“He bowed His head and gave up His spirit.”
“There was no more terrible death than by crucifixion. Even the Romans themselves regarded it with a shudder of horror…It was originally a Persian method of execution. It may have been used because the earth was sacred to the Persians, and they wished to avoid defiling it with the body of an evil-doer. So they nailed him to a cross and left him to die there, looking to the vultures and the Carron crows to complete the work” (William Barkley.)
It is strange how someone hanging on a cross can inspire so much awe and respect. The distance of 2000 years from this form of public execution can soften its blow for us. What can anyone find attractive in someone hanging naked on a cross fastened by nails through His hands and feet?

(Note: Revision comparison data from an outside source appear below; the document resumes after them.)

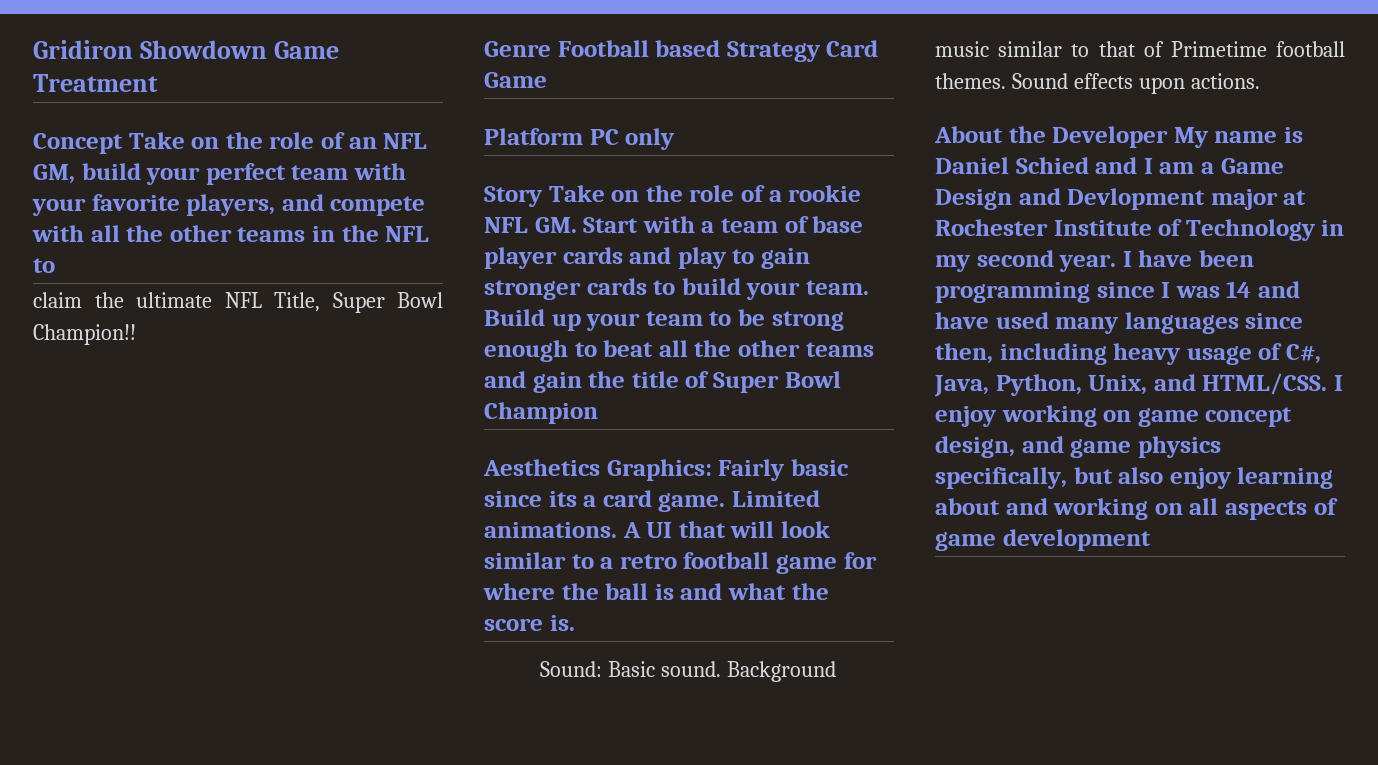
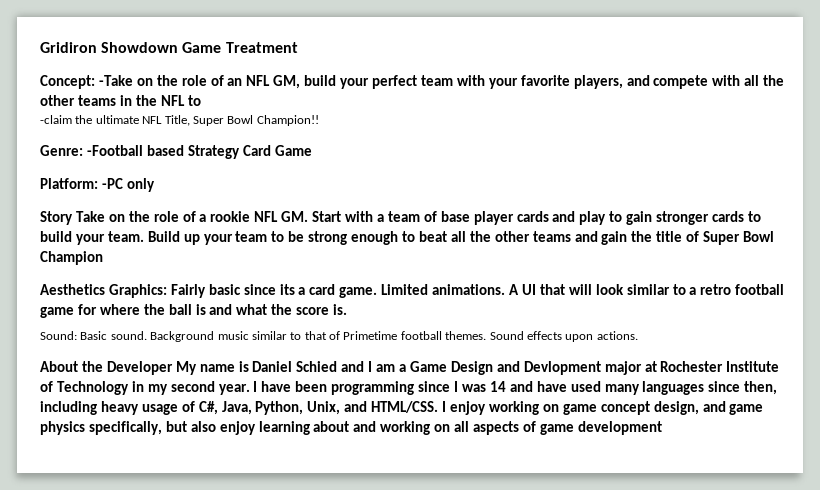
[33,132,185,154] Concept Take -> [40,75,133,89] Concept: -Take
[33,292,82,308] claim -> [40,115,72,124] -claim
[484,40,649,57] Genre Football -> [40,145,143,156] Genre: -Football
[484,128,619,145] Platform PC -> [40,178,123,189] Platform: -PC

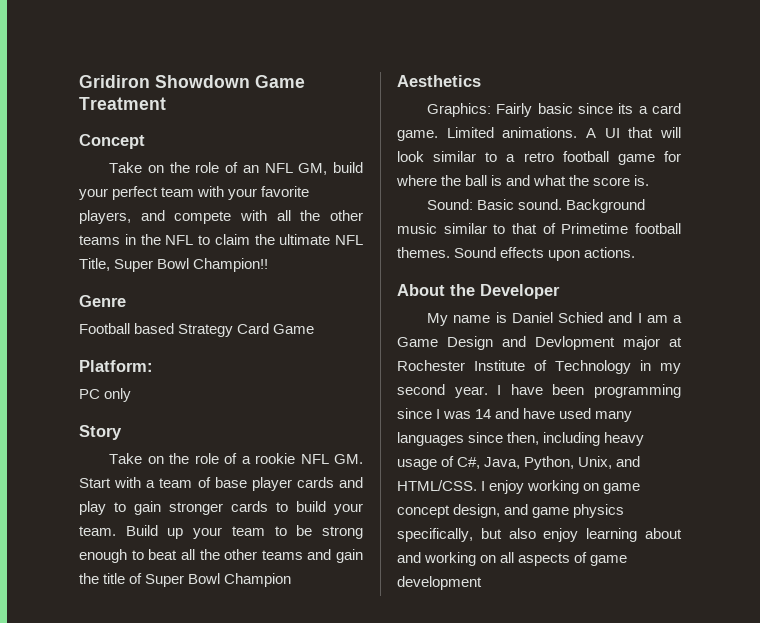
[40,75,133,89] Concept: -Take -> [79,134,145,149] [109,162,143,173] Concept // Take
[40,115,72,124] // -claim -> [214,234,250,245] claim
[40,145,143,156] Genre: -Football -> [79,295,126,307] [79,323,130,334] Genre // Football
[101,178,123,189] -PC -> [79,389,100,399] // PC
(73, 218) none -> (122, 432) //
(105, 289) none -> (481, 81) //
(173, 368) none -> (560, 291) //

The sight of someone dying in such an excruciating death robs that person of all human dignity. As if crucifixion wasn’t enough, it not only killed the criminal, its purpose was to kill the meaning and purpose He held in people’s minds and hearts as well. Its horror was meant to shock people with a lasting memory. “He looked like a worm, and not a man someone to be derided” (Isaiah).
Jesus gave up every last ounce of dignity he had as man and as God. Notice how many people, including His disciples, abandoned Him when they knew He was going to the Cross. Only a handful of people, primarily women, stayed by Him as He hung from the Cross for three hours. Peter’s denial lets us in on how embarrassing it was to be associated with Jesus during His Passion. He was a threat to their safety.

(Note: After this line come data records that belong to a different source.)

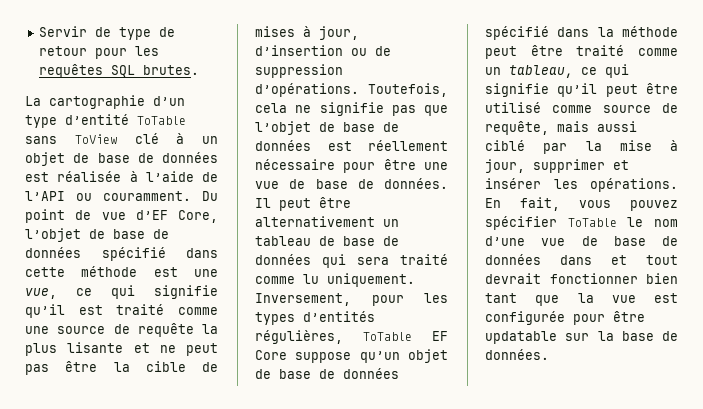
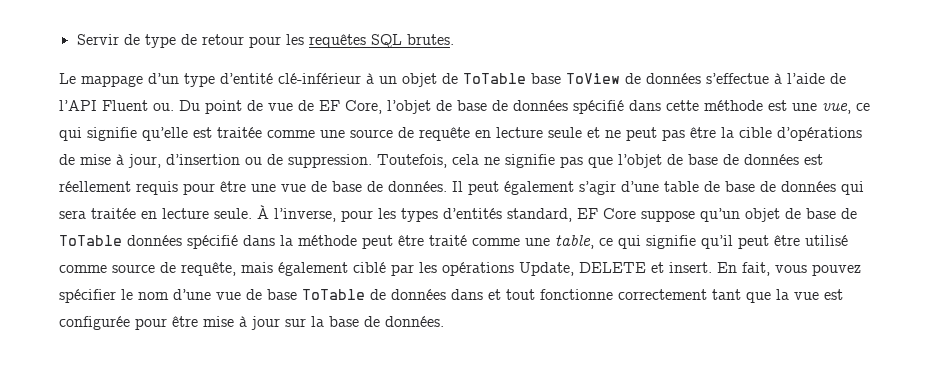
[25,95,145,109] La cartographie -> [59,73,143,87] Le mappage
[137,116,186,125] [25,133,218,144] [25,152,218,166] [25,171,122,182] ToTable sans ToView clé à un objet de base de données est réalisée -> [278,73,769,87] clé-inférieur à un objet de ToTable base ToView de données s’effectue
[76,191,191,201] ou couramment. -> [102,100,174,111] Fluent ou.
[135,210,168,220] d’EF -> [298,100,340,111] de EF
[25,304,165,318] qu’il est traité -> [142,127,262,141] qu’elle est traitée
[202,324,218,334] [25,342,124,356] la plus lisante -> [475,127,582,138] en lecture seule
[202,362,218,372] [255,26,295,37] de mises -> [777,127,862,141] [59,154,111,165] d’opérations de mise
[255,64,343,78] [255,83,359,97] suppression d’opérations. -> [288,154,372,168] suppression.
[255,159,335,170] nécessaire -> [136,181,178,195] requis
[319,197,351,208] [255,216,399,227] [255,236,311,246] être alternativement un tableau -> [504,181,699,195] également s’agir d’une table
[400,254,448,265] [255,273,415,287] [255,293,351,306] traité comme lu uniquement. Inversement, -> [91,205,336,222] traitée en lecture seule. À l’inverse,
[255,330,412,344] régulières, ToTable -> [507,208,572,222] standard,
(335, 374) none -> [59,235,122,246] ToTable
[485,65,573,78] un tableau, -> [525,235,594,249] une table,
[597,121,637,132] aussi -> [278,262,348,276] également
[585,140,678,151] [485,159,629,173] [485,178,678,192] la mise à jour, supprimer et insérer les opérations. -> [419,262,712,276] les opérations Update, DELETE et insert.
[567,218,617,227] ToTable -> (116, 296) none
(646, 241) none -> [302,289,365,300] ToTable
[485,273,678,284] devrait fonctionner bien -> [540,289,707,300] fonctionne correctement
[485,331,557,344] updatable -> [203,316,280,330] mise à jour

Abandoned, alone, Jesus embraced our sinful state in His Passion. It’s undoubtedly not the horror of the Cross that attracts us. It’s the love He has for us when we are at our worst. It’s the hope that with his help, we can finally turn things around, no matter how bad they are.
It would be good today to take stock of all that Jesus sacrificed as He hung upon the Cross. What makes me worth it for Him to give up so much? Let us ponder the words Jesus spoke to St. Faustina, “Behold the Heart that loves so much and is so little loved in return.”